The Importance of Being Transparent Post-Interview


Being transparent with candidates and new employees about the workplace from the interview and beyond is crucial to creating a lasting, healthy employer-to-employee relationship. It is more beneficial to have an honest conversation about what new recruits should expect when accepting job offers than managing the fallout of having enticed them with false positives about the workplace.

Permission to Be Candid Is Granted

Managing expectations is a valuable tactic and honesty is imperative for a long-lasting work relationship forged from mutual respect. It is never a good thing when an employee says to a colleague, ‘I wish they had been candid with me during the interview/onboarding processes.’ This is usually a sign that the disgruntled employee is going to walk out the door. Avoid this at all costs.

But retaining your talent acquisitions is much easier with the right foundations, of which honesty and transparency are cornerstones. Build on these and you can avoid the Great Resignation.

Is the Great Resignation Even a Thing?

The Pandemic gave people an opportunity to reconsider their career options, but the statistics may be slightly flawed if you think about why people left their jobs. Amid COVID-19, many people were made redundant, put on furlough, became ‘inactive’, moved away from the UK, retired early, and some quit their jobs to concentrate on their health and wellbeing, among other reasons.

Job vacancies dropped for obvious reasons, especially in hospitality and retail, and active job seeking halted. But this doesn’t prove the Great Resignation.

In fact, according to data from CIPD’s Labour Market Outlook, statistically, the workforce is largely retaining their jobs in what has been dubbed the ‘Great Retention’. Why? After the pandemic subsided, job vacancies increased and job movement made a comeback, but the numbers indicate most people are staying put.

Statistics show:

  • unemployment (at the time of the Outlook) is at a ratio of 1.1 (unemployed to job vacancies) and redundancy is at an all-time low
  • job seeking has dropped from pre-pandemic levels from upwards of 5.5% to approximately 4.8%
  • two areas that might be skewing the numbers are immigrants exiting the workforce and 565,000 UK nationals choosing to remain economically inactive (ONS, Worker movements and inactivity in the UK 2018 to 2022).

Try These Cultural Positives for Employee Retention

The right foundations for creating a positive and all-inclusive culture are:

  • Give a welcoming and informative induction (don’t just show them where the toilets and emergency exits are)
  • Introduce them around the team and take them out to lunch (it’s the little things)
  • Incentivise with good ethical values, upskilling opportunities, and flexible working
  • Focus on health, wellbeing and work/life balance with internal resources and signposts to external resources
  • Acknowledge the negatives, but accentuate the positives and appreciate the wins
  • Offer exit interviews when people choose to leave (and learn from them).

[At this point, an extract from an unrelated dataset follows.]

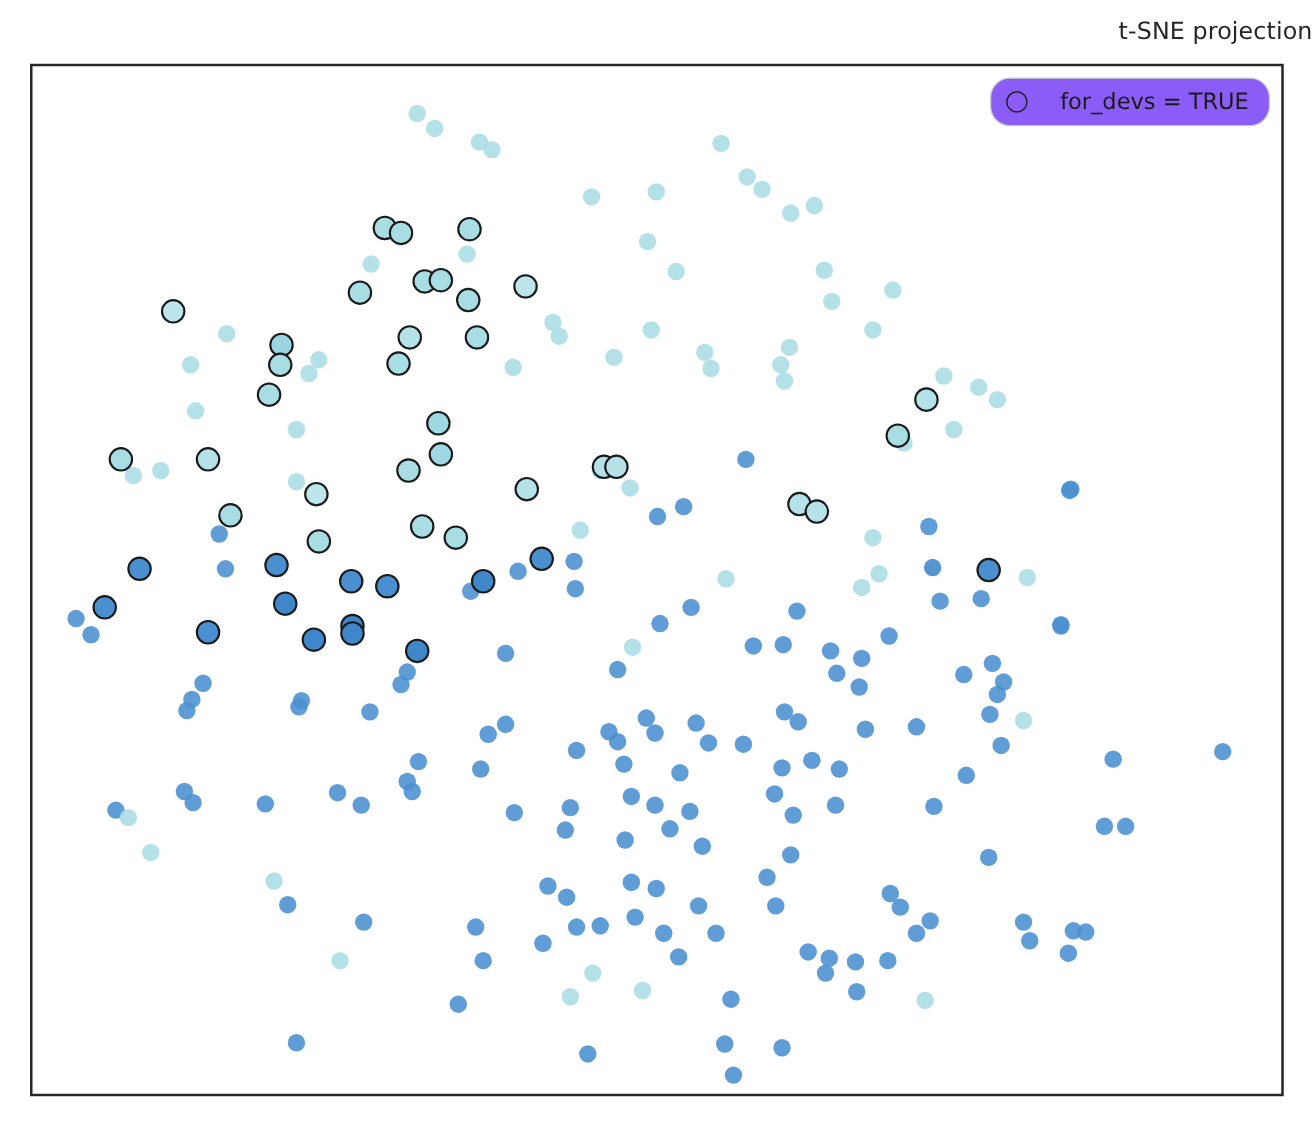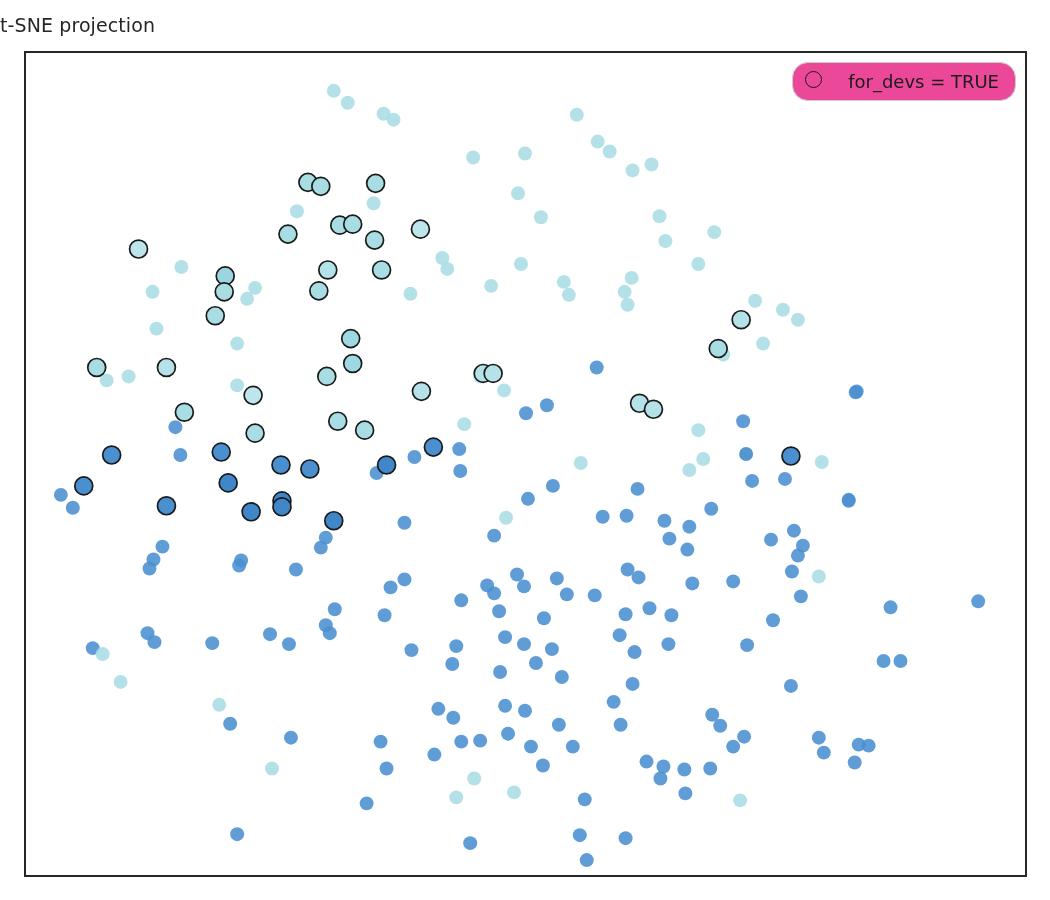"t-SNE projection" #chart-title { text-align: left -> right }
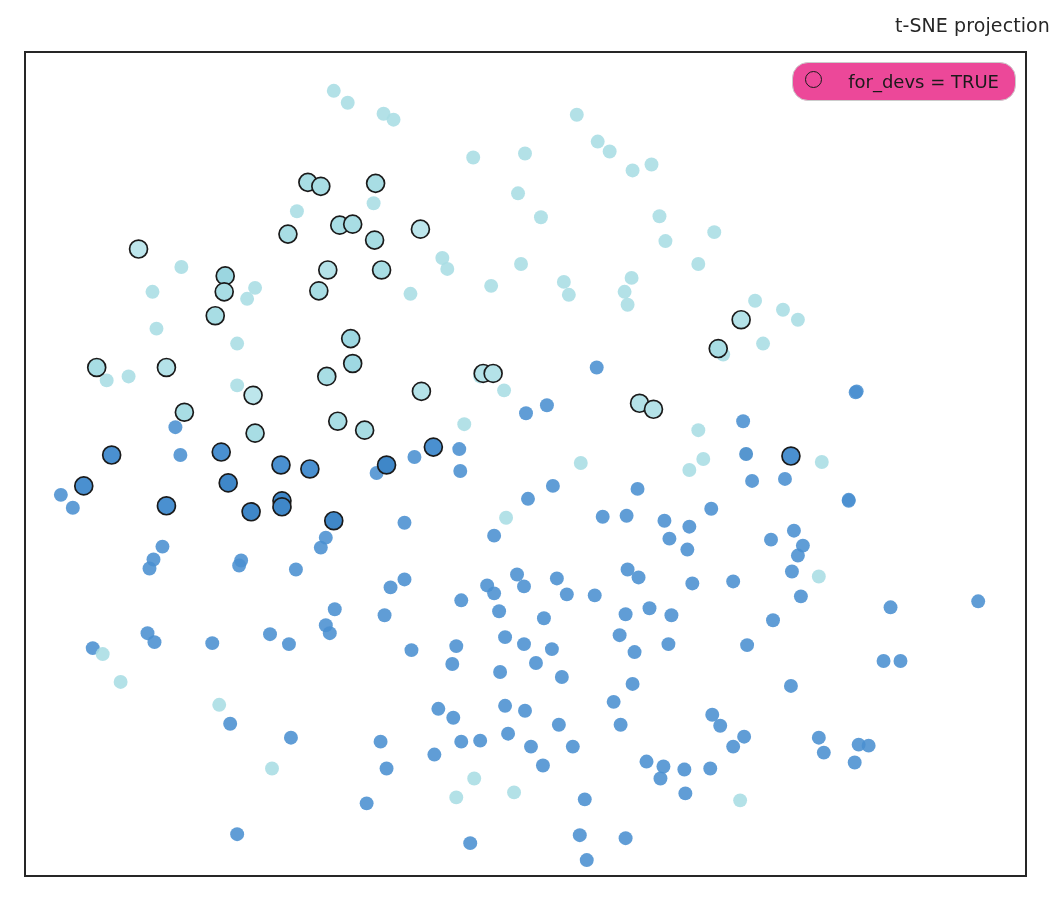"for_devs = TRUE" #legend-box { align-items: none -> center; background: #ec4899 -> #8b5cf6 }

These things show workers you value them, trust them with autonomy and gives you the opportunity to practice the benefits you promoted during the interview.

The most crucial positive cultural practice to implement is candid, contributory conversations where speaking up is encouraged and welcomed. This can be done in meetings, through surveys, 1:1s and by having a ‘please enter’ policy, not just an open door. Make it known that you are trustworthy and will provide a safe space and a listening ear. Employees can come to you about anything work-related, or personal if they feel comfortable.

A Non-Positive to Know So You Can Avoid It

Don’t let people leave who have a wealth of knowledge in the industry and of your company because you failed to utilise their talents and recognise their worth.

Villanova University points out some of the other negatives to losing a talented hire, including loss of revenue, time, employee morale, and diversity in the workplace in an HR blog. But we want to focus on the positives and showcase the right way to attract top talent, win them over and keep them through job satisfaction.

A PwC Saratoga benchmarking study demonstrates ways organisations are addressing the churn and burn rates in the workplace. Efforts commonly made are:

  • Pay reviews – 86%
  • Wellbeing programmes – 78%
  • Learning and skills – 75%
  • Career and development – 69%.

Which of these positives might you consider cultivating to manage with transparency for employee retention?

Summary

Transparency is the key to creating a healthy employer-to-employee relationship that is built to last because it shows you are putting employees on the same playing field as yourself and you only expect from them what you demonstrate yourself. You foster trust with transparency by keeping people in the loop about business strategy, why decisions are made, what they aim to achieve and, most importantly, how their roles contribute to the bigger picture.

It is also important to deliver on the benefits you mention to draw in candidates for interview so that what they sign on for is what they can expect.

At Red10 Recruitment, we wouldn’t ask anything of you we don’t expect of ourselves. Our values include being straightforward and honest with our clients. In our view, transparency is always the best policy, and it is the foundation of all our relationships from the very beginning.